## What you will do
Give back the data exactly, with no images.

## Structured diff data
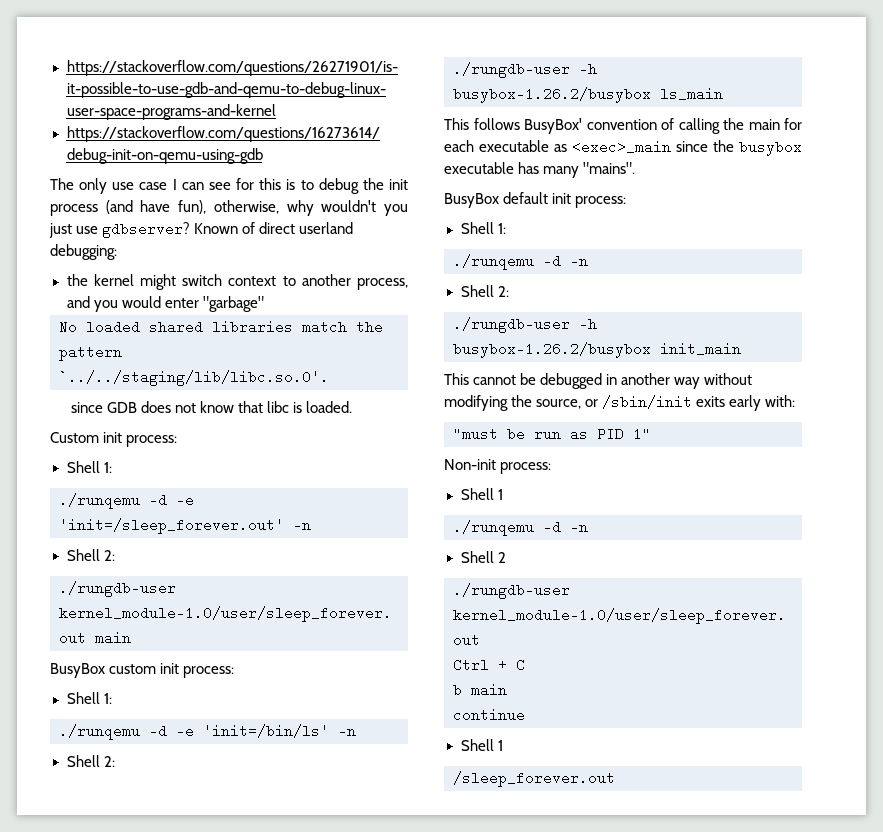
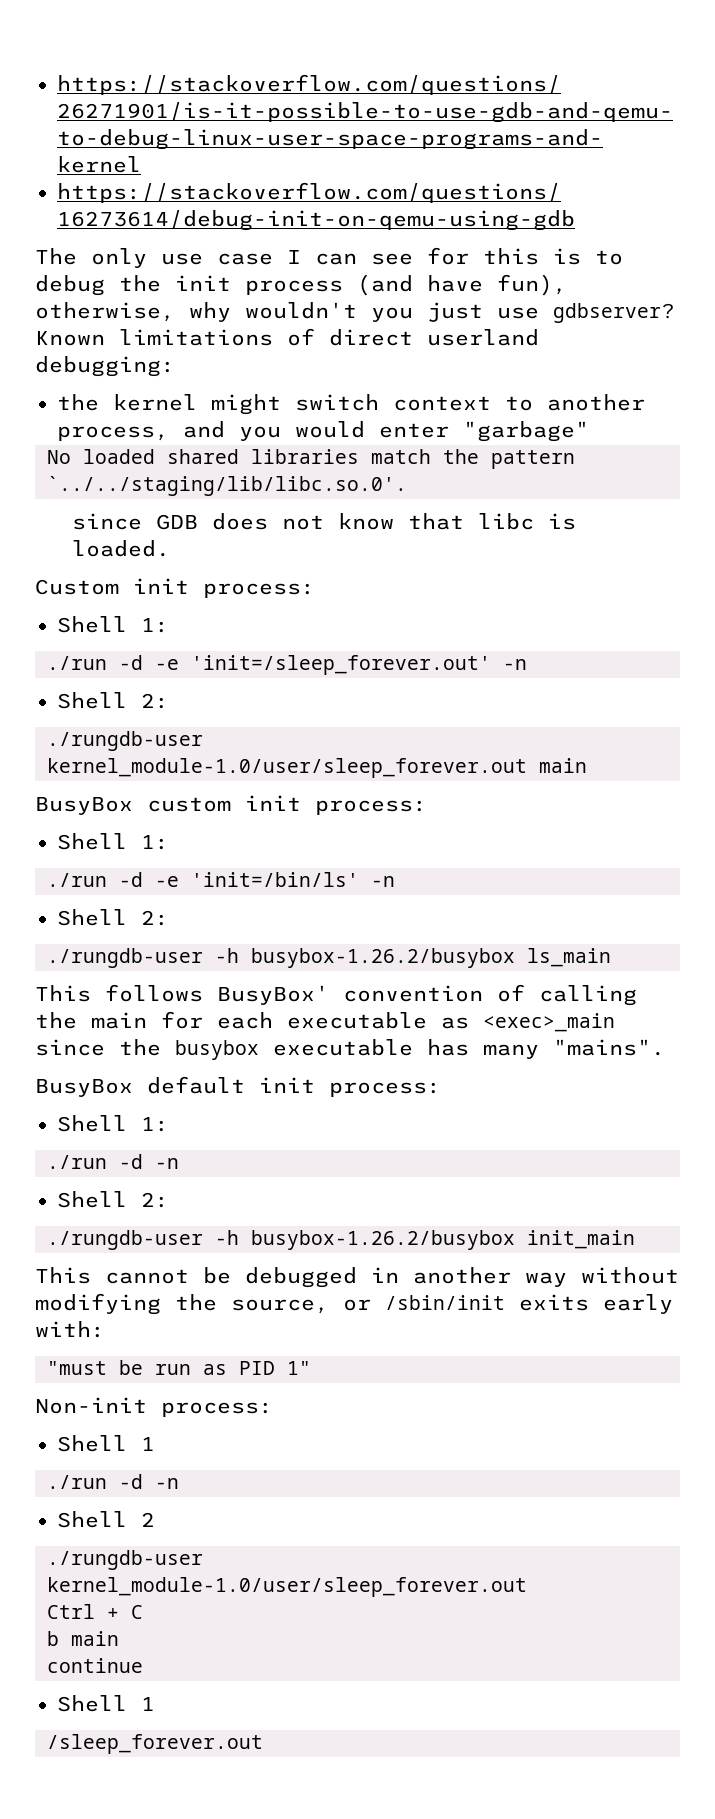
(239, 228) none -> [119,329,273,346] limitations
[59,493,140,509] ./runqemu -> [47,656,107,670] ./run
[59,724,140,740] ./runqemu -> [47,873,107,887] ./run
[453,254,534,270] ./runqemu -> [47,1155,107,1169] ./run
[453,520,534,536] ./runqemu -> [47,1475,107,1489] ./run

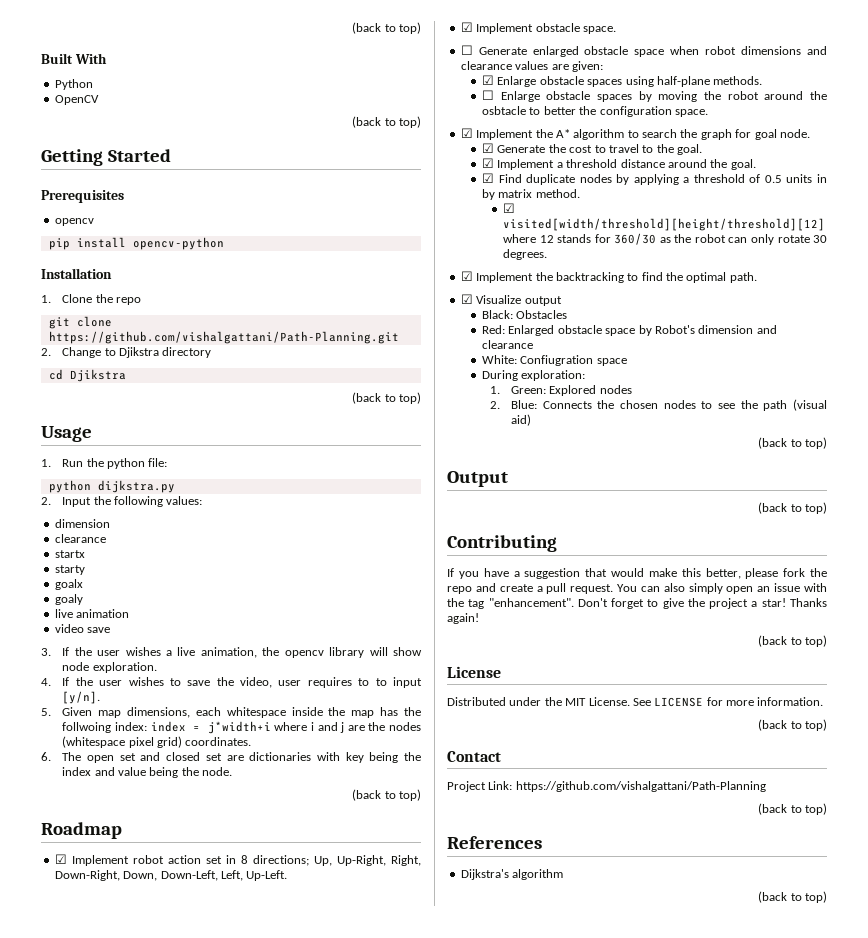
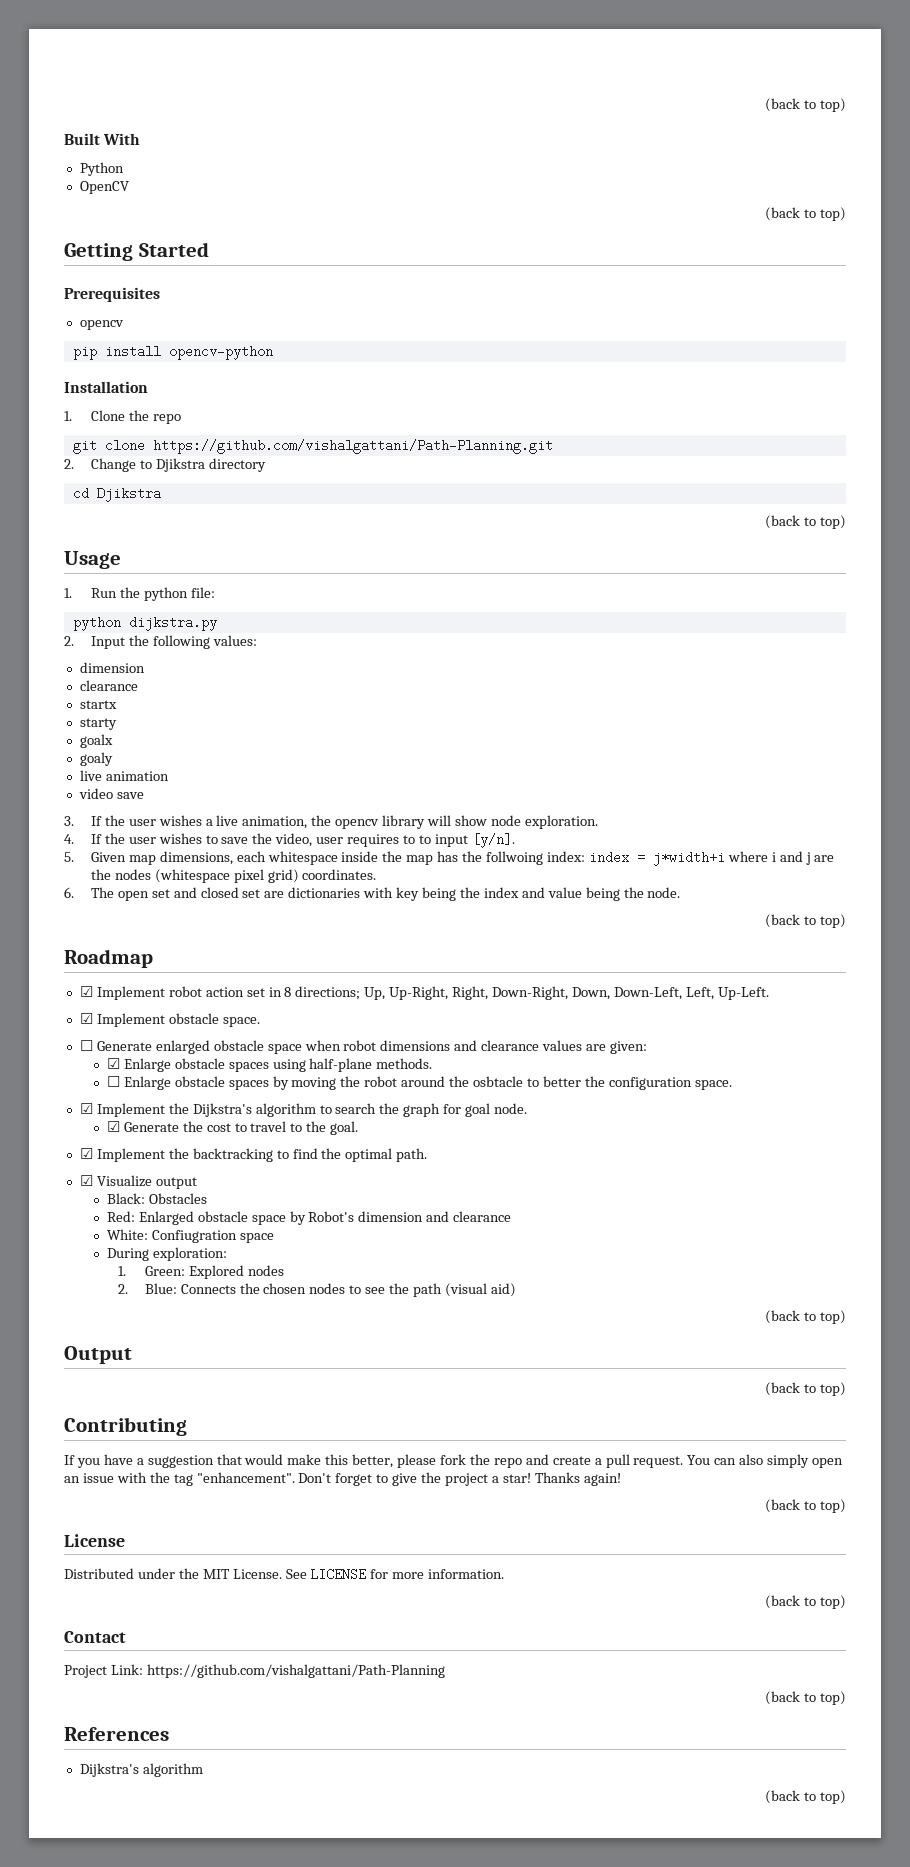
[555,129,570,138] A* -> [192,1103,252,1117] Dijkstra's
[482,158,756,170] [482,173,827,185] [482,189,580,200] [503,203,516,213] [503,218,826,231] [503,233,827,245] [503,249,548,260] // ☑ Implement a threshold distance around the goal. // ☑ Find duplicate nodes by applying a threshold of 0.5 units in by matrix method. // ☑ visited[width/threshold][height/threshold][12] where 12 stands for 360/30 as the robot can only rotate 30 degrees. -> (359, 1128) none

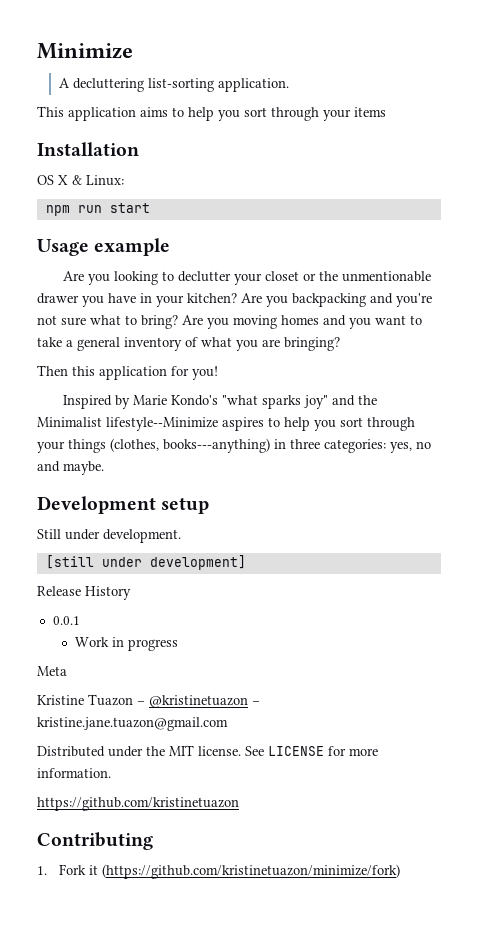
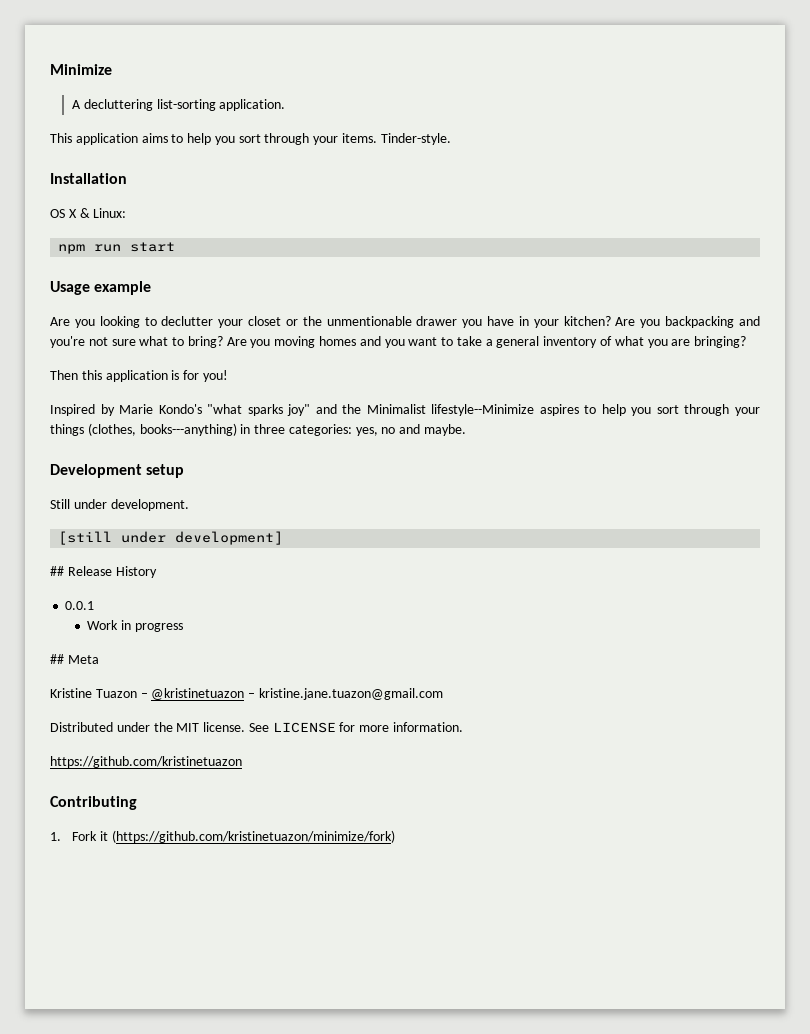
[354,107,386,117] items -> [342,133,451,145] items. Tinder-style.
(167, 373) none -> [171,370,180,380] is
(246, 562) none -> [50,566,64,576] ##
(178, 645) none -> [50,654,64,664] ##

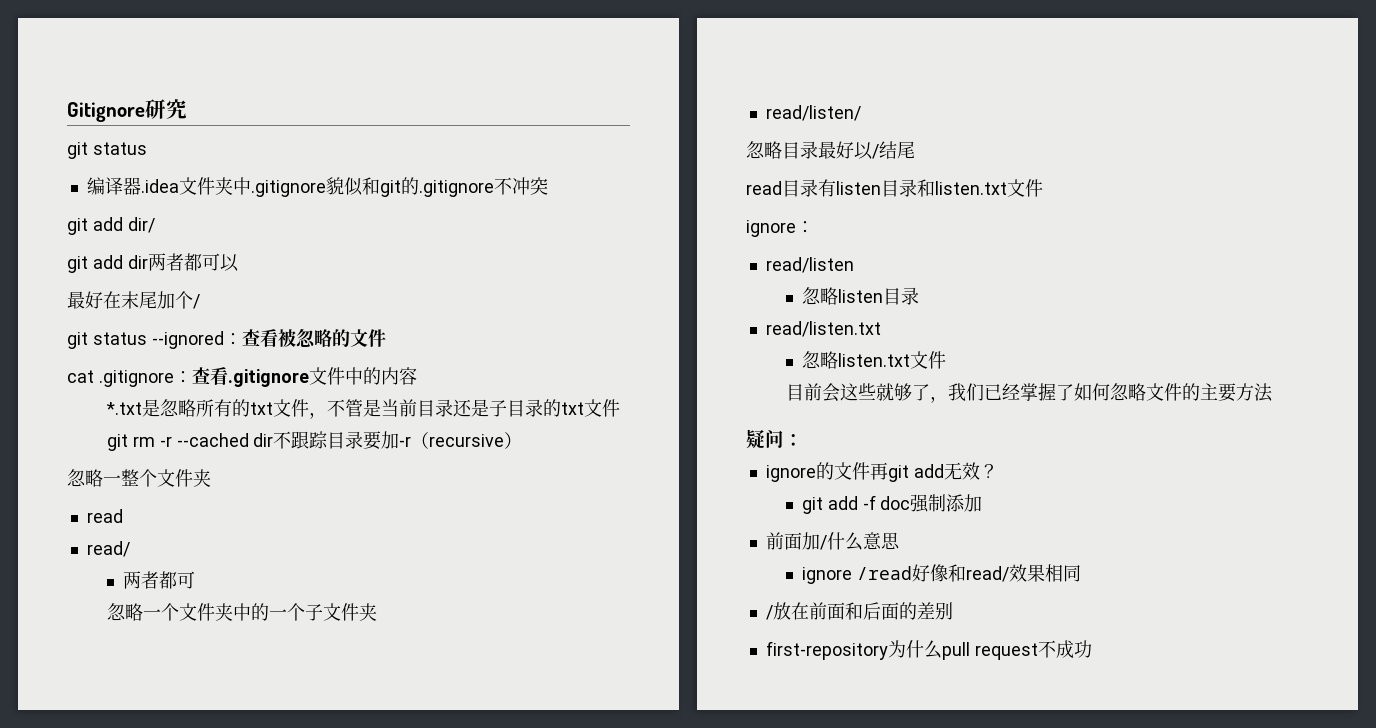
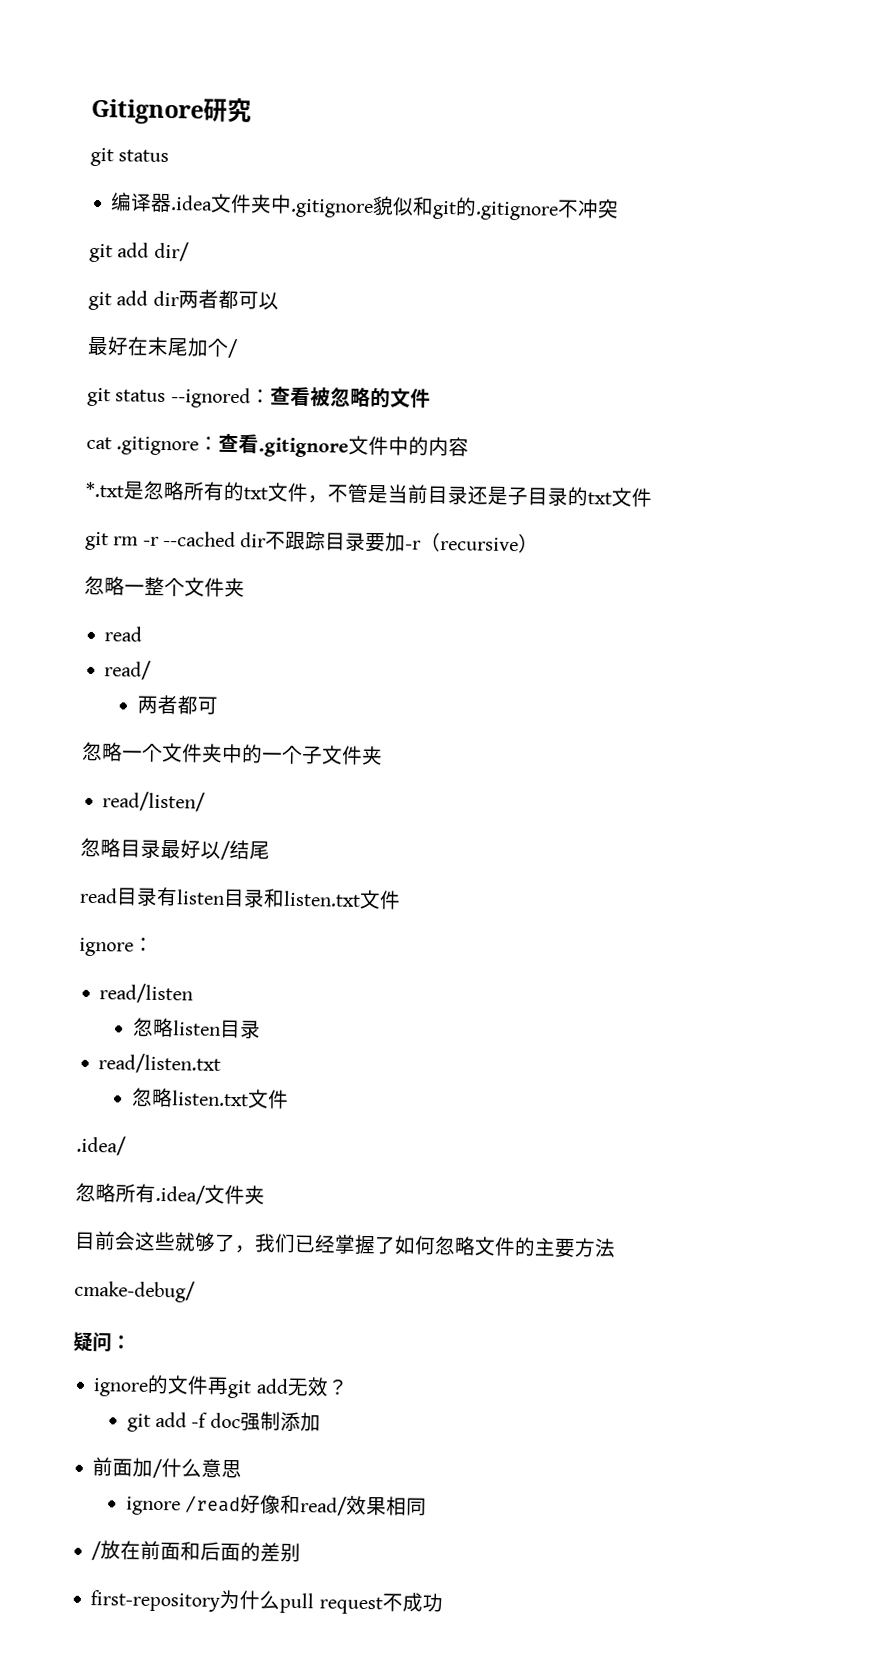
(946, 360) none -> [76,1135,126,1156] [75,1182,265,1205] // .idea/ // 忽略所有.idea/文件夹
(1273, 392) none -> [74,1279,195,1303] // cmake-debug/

## Written response
(239, 228) none -> [119,329,273,346] limitations
[59,493,140,509] ./runqemu -> [47,656,107,670] ./run
[59,724,140,740] ./runqemu -> [47,873,107,887] ./run
[453,254,534,270] ./runqemu -> [47,1155,107,1169] ./run
[453,520,534,536] ./runqemu -> [47,1475,107,1489] ./run

[555,129,570,138] A* -> [192,1103,252,1117] Dijkstra's
[482,158,756,170] [482,173,827,185] [482,189,580,200] [503,203,516,213] [503,218,826,231] [503,233,827,245] [503,249,548,260] // ☑ Implement a threshold distance around the goal. // ☑ Find duplicate nodes by applying a threshold of 0.5 units in by matrix method. // ☑ visited[width/threshold][height/threshold][12] where 12 stands for 360/30 as the robot can only rotate 30 degrees. -> (359, 1128) none

[354,107,386,117] items -> [342,133,451,145] items. Tinder-style.
(167, 373) none -> [171,370,180,380] is
(246, 562) none -> [50,566,64,576] ##
(178, 645) none -> [50,654,64,664] ##

(946, 360) none -> [76,1135,126,1156] [75,1182,265,1205] // .idea/ // 忽略所有.idea/文件夹
(1273, 392) none -> [74,1279,195,1303] // cmake-debug/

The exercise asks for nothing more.